> _WHAT IS EXPECTED_:
Find the lines in the records that carry the word "ржаной". Copy each one.

#### RECORDS FOR THIS TASK

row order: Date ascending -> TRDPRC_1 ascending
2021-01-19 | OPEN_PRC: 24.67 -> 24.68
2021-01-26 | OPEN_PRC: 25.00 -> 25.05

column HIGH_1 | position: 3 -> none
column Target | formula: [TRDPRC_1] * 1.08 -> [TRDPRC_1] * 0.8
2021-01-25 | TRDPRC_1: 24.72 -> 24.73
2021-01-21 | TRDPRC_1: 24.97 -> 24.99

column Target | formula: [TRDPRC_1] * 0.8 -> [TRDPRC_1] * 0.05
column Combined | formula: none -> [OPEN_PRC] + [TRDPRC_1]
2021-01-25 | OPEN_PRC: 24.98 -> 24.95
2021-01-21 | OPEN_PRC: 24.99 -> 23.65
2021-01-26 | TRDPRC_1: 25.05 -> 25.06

########
#### RECORDS FOR THIS TASK

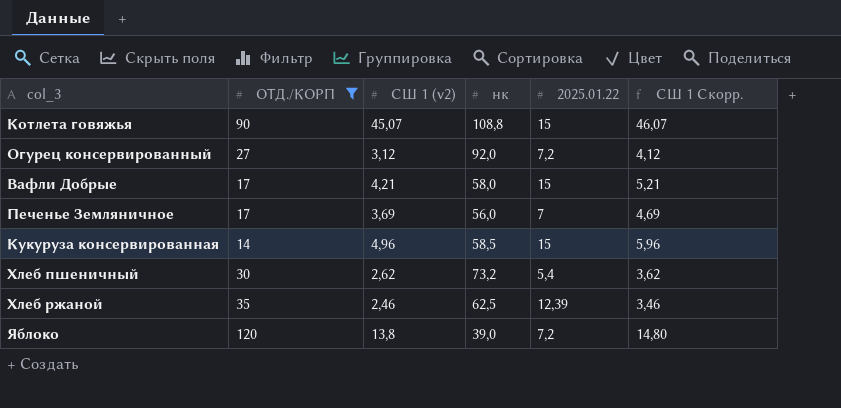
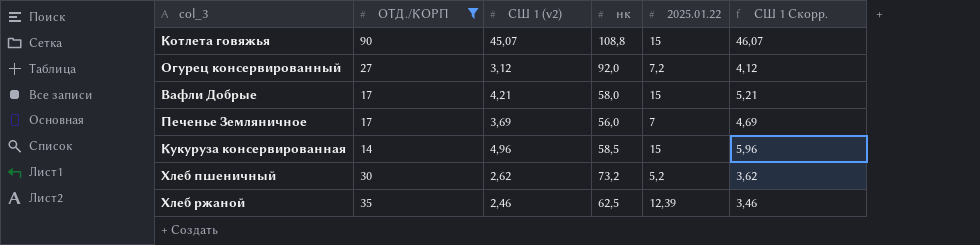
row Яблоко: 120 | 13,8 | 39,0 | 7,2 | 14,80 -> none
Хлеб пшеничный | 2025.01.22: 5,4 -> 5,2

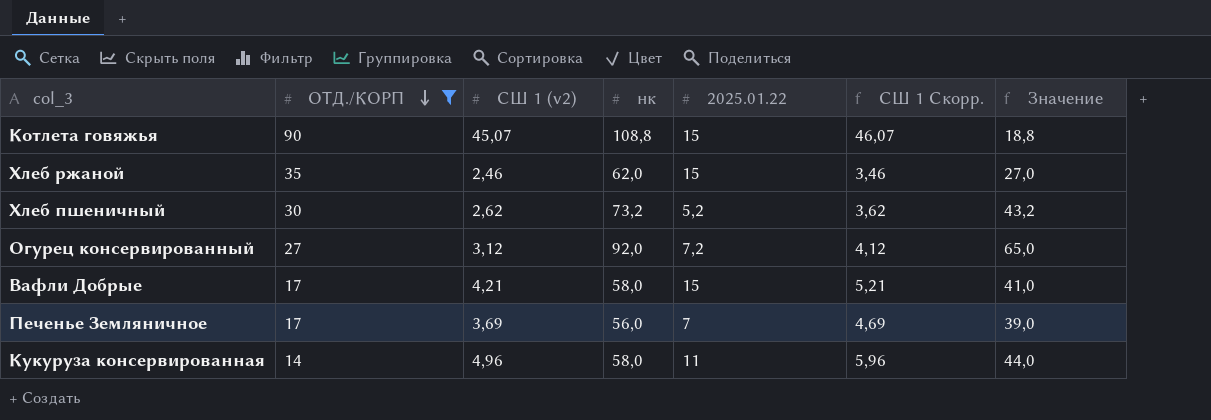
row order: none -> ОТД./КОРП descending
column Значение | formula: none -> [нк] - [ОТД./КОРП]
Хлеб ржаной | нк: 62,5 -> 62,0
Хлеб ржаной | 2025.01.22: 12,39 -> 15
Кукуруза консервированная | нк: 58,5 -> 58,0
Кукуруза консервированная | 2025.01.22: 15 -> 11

########

> _WRITTEN SOLUTION_:
Хлеб ржаной | нк: 62,5 -> 62,0
Хлеб ржаной | 2025.01.22: 12,39 -> 15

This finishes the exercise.